(MATERIAL FOR THE TASK begins)
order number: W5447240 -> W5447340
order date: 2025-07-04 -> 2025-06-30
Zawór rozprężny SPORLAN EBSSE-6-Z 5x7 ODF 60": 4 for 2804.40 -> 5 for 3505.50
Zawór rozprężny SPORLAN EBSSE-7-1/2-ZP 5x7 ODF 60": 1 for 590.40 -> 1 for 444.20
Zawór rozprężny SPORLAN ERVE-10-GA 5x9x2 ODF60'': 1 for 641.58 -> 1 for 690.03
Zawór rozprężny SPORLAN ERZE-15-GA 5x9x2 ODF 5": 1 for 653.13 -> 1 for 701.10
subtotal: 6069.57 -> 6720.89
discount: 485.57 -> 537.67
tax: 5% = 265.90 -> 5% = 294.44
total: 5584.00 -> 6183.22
(MATERIAL FOR THE TASK ends)
(MATERIAL FOR THE TASK begins)
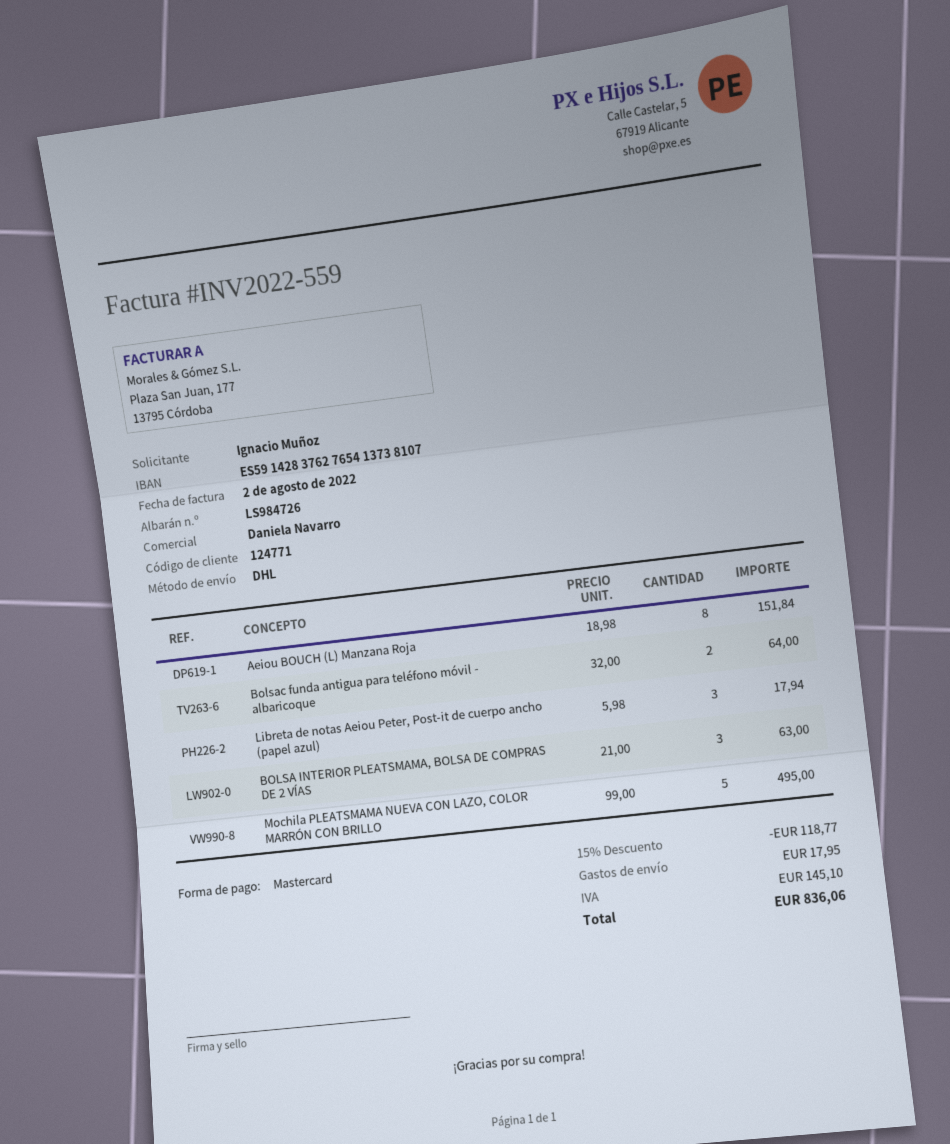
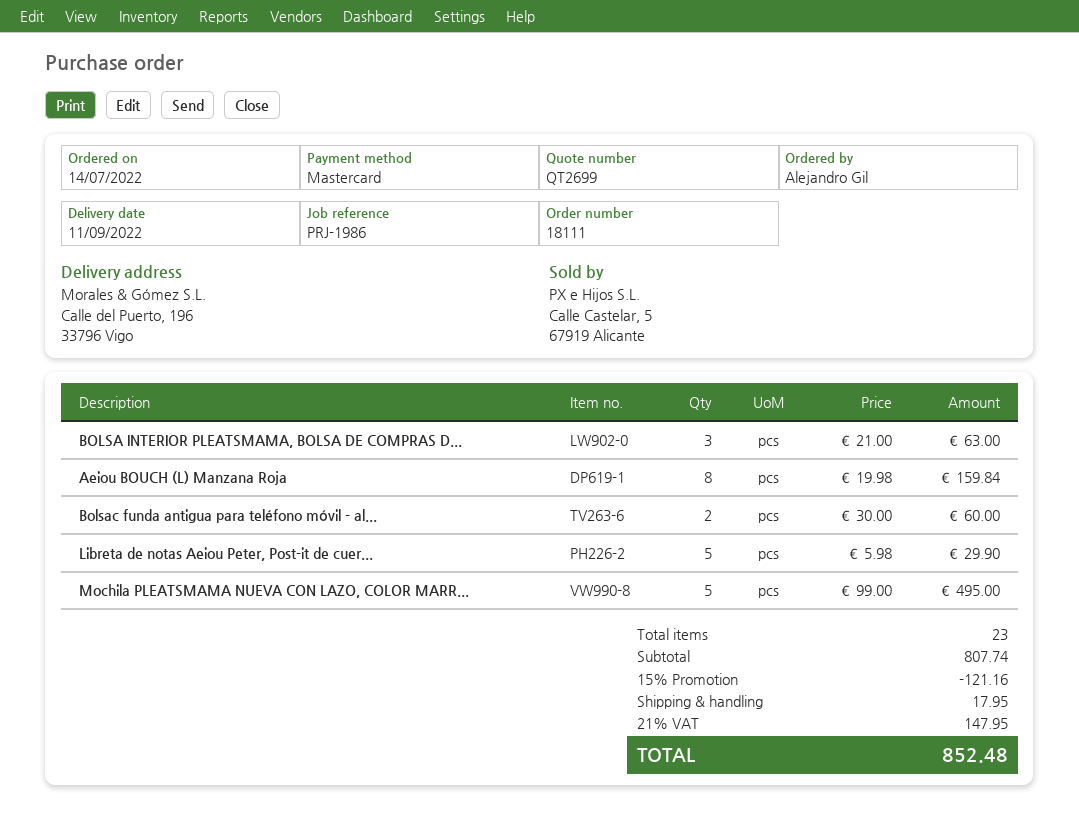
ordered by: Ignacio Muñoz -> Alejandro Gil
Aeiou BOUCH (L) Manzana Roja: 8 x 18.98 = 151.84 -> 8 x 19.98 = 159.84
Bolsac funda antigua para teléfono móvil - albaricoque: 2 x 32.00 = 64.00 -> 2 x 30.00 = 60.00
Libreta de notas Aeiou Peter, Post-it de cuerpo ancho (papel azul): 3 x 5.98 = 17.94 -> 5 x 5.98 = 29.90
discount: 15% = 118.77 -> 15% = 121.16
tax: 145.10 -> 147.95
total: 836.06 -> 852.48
(MATERIAL FOR THE TASK ends)
(MATERIAL FOR THE TASK begins)
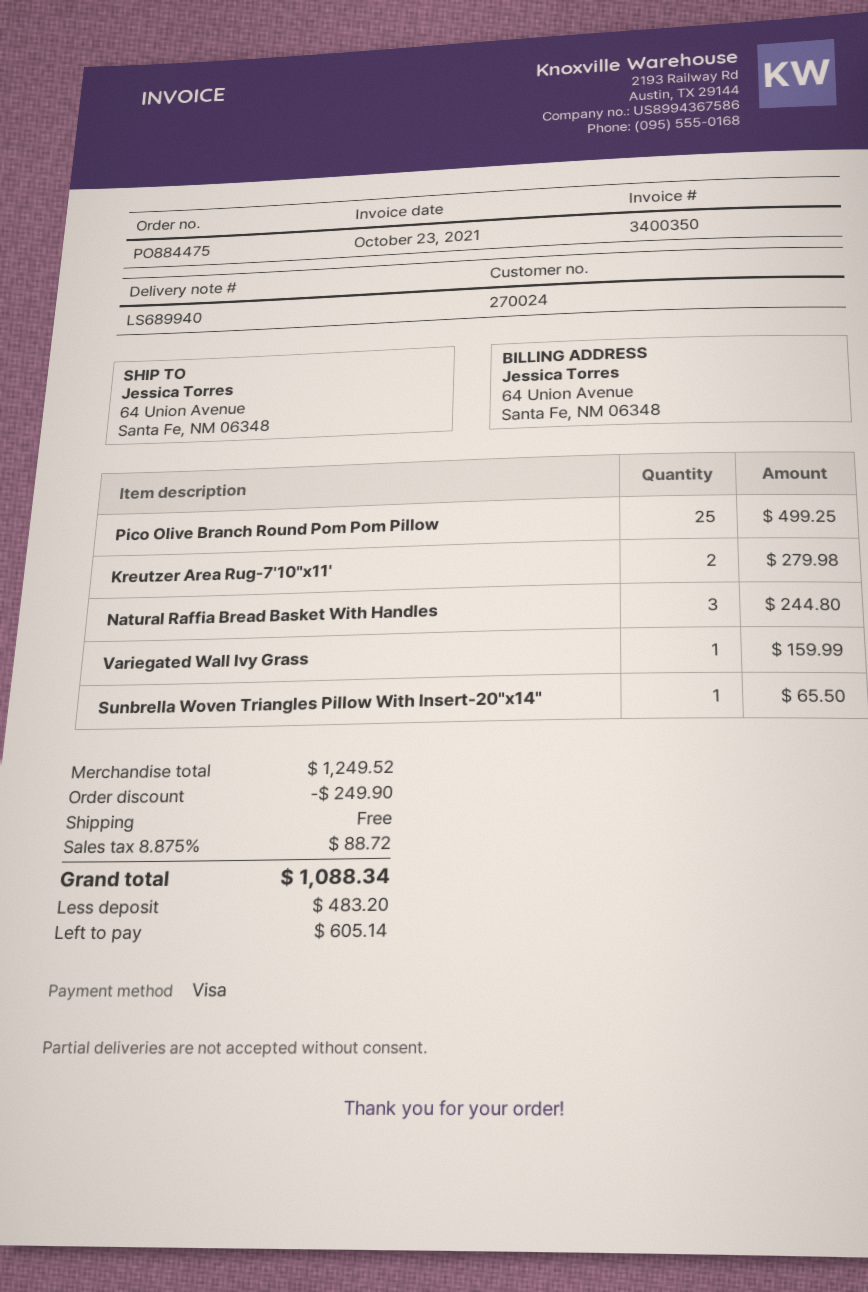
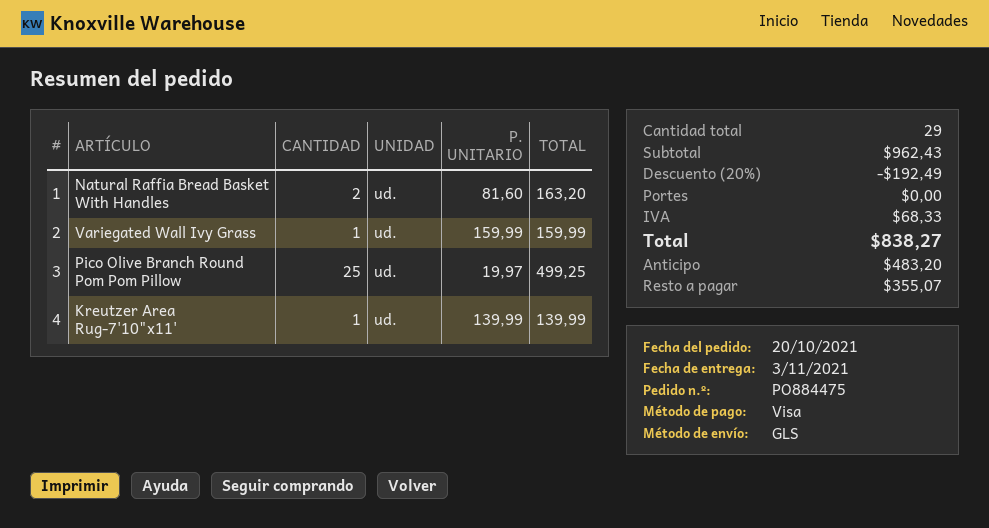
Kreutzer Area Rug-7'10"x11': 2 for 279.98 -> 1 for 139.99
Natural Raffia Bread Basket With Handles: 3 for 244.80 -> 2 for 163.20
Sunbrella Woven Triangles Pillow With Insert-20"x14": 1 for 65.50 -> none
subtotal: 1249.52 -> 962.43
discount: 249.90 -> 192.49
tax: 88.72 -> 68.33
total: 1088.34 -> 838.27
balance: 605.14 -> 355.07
(MATERIAL FOR THE TASK ends)
YOUR ASSIGNMENT
Reproduce only the lines above spanning from the line containing "subtotal: 6069.57 -> 6720.89" through the line containing "total: 5584.00 -> 6183.22", word for word.

TASK RESULT
subtotal: 6069.57 -> 6720.89
discount: 485.57 -> 537.67
tax: 5% = 265.90 -> 5% = 294.44
total: 5584.00 -> 6183.22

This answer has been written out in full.